Detected change data
------------------------------------

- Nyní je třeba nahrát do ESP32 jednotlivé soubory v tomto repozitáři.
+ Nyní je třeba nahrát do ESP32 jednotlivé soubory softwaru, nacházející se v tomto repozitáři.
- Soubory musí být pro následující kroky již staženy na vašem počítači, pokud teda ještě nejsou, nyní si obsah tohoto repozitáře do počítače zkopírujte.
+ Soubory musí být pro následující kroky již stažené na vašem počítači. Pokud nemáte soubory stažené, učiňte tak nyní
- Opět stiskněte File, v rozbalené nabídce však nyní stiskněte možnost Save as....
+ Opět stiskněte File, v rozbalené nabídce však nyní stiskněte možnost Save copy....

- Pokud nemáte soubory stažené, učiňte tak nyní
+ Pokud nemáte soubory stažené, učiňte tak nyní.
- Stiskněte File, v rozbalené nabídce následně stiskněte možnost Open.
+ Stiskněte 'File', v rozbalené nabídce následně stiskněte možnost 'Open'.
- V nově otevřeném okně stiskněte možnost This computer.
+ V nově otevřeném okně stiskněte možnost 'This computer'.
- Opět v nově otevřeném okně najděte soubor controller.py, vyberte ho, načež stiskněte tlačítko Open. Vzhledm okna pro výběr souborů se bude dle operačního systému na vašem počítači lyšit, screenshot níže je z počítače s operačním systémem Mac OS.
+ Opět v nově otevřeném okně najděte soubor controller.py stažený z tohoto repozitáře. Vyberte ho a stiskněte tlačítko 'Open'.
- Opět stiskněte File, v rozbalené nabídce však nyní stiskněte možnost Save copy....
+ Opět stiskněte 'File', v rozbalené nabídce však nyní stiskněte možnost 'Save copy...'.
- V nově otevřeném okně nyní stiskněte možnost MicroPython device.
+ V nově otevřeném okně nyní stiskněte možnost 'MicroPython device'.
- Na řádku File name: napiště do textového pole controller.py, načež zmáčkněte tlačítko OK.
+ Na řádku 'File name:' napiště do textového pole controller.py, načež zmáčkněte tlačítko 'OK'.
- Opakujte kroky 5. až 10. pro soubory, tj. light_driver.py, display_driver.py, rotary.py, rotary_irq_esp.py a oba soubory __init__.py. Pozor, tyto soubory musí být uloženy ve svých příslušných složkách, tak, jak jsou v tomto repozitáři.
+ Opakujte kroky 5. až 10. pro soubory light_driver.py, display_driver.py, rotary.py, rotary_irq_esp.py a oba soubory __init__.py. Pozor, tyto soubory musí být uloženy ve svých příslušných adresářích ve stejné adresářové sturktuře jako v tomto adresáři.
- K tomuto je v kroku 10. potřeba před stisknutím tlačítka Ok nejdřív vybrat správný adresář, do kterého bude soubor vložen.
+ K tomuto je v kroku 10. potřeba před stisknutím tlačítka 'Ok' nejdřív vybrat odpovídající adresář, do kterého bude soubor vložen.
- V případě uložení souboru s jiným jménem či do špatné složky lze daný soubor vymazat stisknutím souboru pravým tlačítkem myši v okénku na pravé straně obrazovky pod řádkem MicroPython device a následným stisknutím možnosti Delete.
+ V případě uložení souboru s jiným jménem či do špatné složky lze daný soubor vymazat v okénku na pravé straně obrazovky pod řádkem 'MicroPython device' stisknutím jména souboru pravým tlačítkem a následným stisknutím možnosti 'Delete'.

------------------------------------

Exercise
Whenever a line in the records contains the word "vašem", copy that line.

Expected output
- Soubory musí být pro následující kroky již staženy na vašem počítači, pokud teda ještě nejsou, nyní si obsah tohoto repozitáře do počítače zkopírujte.
+ Soubory musí být pro následující kroky již stažené na vašem počítači. Pokud nemáte soubory stažené, učiňte tak nyní
- Opět v nově otevřeném okně najděte soubor controller.py, vyberte ho, načež stiskněte tlačítko Open. Vzhledm okna pro výběr souborů se bude dle operačního systému na vašem počítači lyšit, screenshot níže je z počítače s operačním systémem Mac OS.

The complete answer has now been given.